A greedy strategy of moving in negative direction if you are at a positive direction, and in positive if at negative, is wrong.
For example, when \(L=(40,50,90,1,1,1)\), this greedy algorithm allows to pass through coordinate \(0\) three times, but choosing negative, negative, and positive as the first moves allows \(5\) times.


Let us use the fact that \(N\) is small.
When there are \(N\) binary choices (positive or negative), for a total of \(2^N\) combination, it is convenient to use the bitwise exhaustive search (Explanation (in Japanese))

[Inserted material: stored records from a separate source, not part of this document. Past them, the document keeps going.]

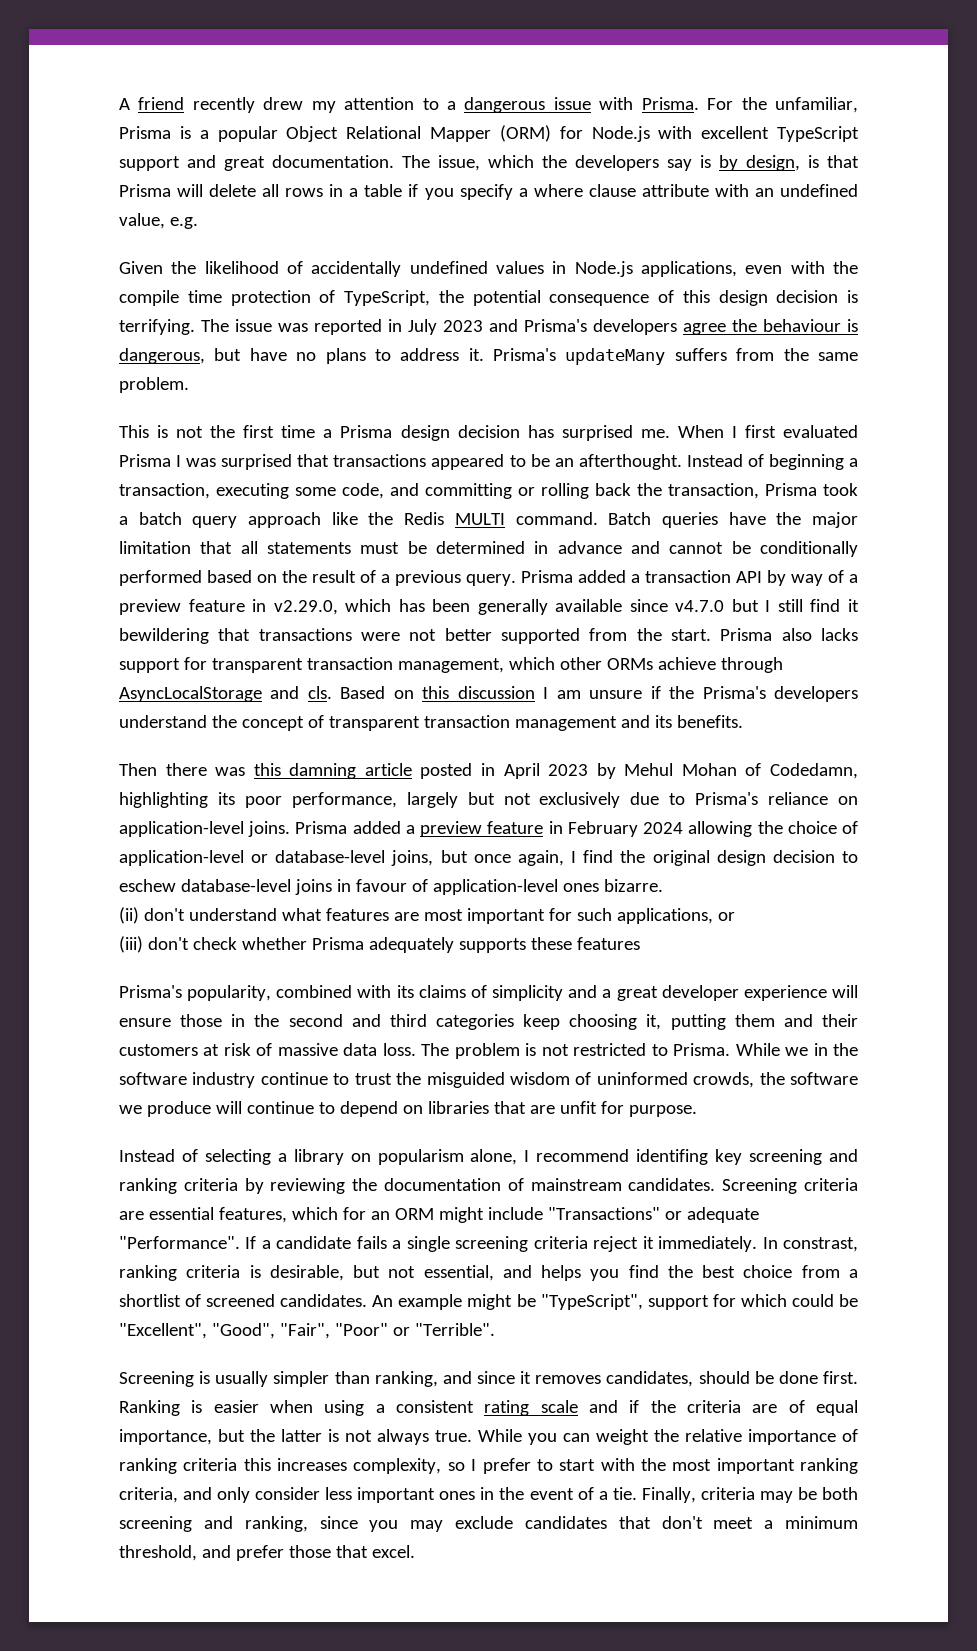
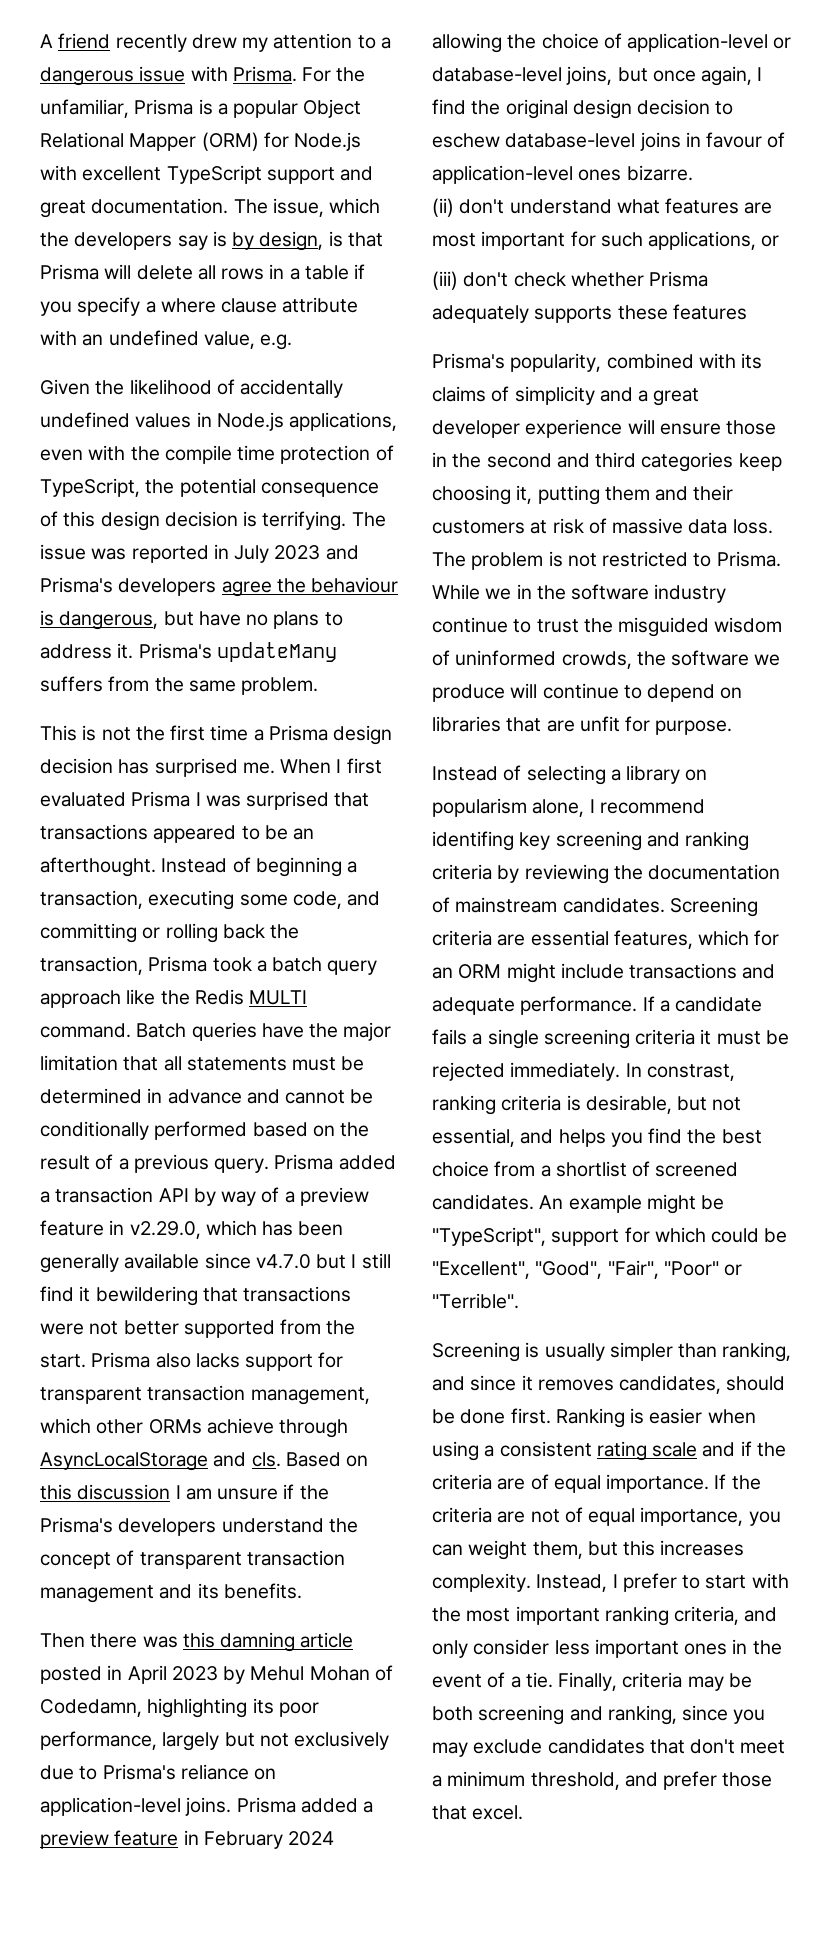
- Screening criteria are essential features, which for an ORM might include "Transactions" or adequate "Performance".
+ Screening criteria are essential features, which for an ORM might include transactions and adequate performance.
- If a candidate fails a single screening criteria reject it immediately.
+ If a candidate fails a single screening criteria it must be rejected immediately.
- Ranking is easier when using a consistent rating scale and if the criteria are of equal importance, but the latter is not always true. While you can weight the relative importance of ranking criteria this increases complexity, so I prefer to start with the most important ranking criteria, and only consider less important ones in the event of a tie.
+ Ranking is easier when using a consistent rating scale and if the criteria are of equal importance. If the criteria are not of equal importance, you can weight them, but this increases complexity. Instead, I prefer to start with the most important ranking criteria, and only consider less important ones in the event of a tie.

  • For \(i=0,1,\dots,2^N-1\), do the following.
    • For \(j=0,1,\dots,N\), if the binary representation of \(i\) has \(0\) as its \(2^j\)s place, move in the negative direction; if it has \(1\), move in positive.

During the simulation, using the value \(0.5\) is inconvenient; multiplying all the coordinates and moving distance by \(2\) allows us to handle everything within integers.
That is, assume that we start at coordinate \(1\) and move by distance \(2L_i\).
Also, one can determine if you pass through \(0\) by checking if \(xy<0\), where \(x\) and \(y\) are the coordinates before and after a move. Directly using this formula may lead to an overflow, so it is recommended to compress each value to \(-1\), \(0\), or \(1\) before evaluating it.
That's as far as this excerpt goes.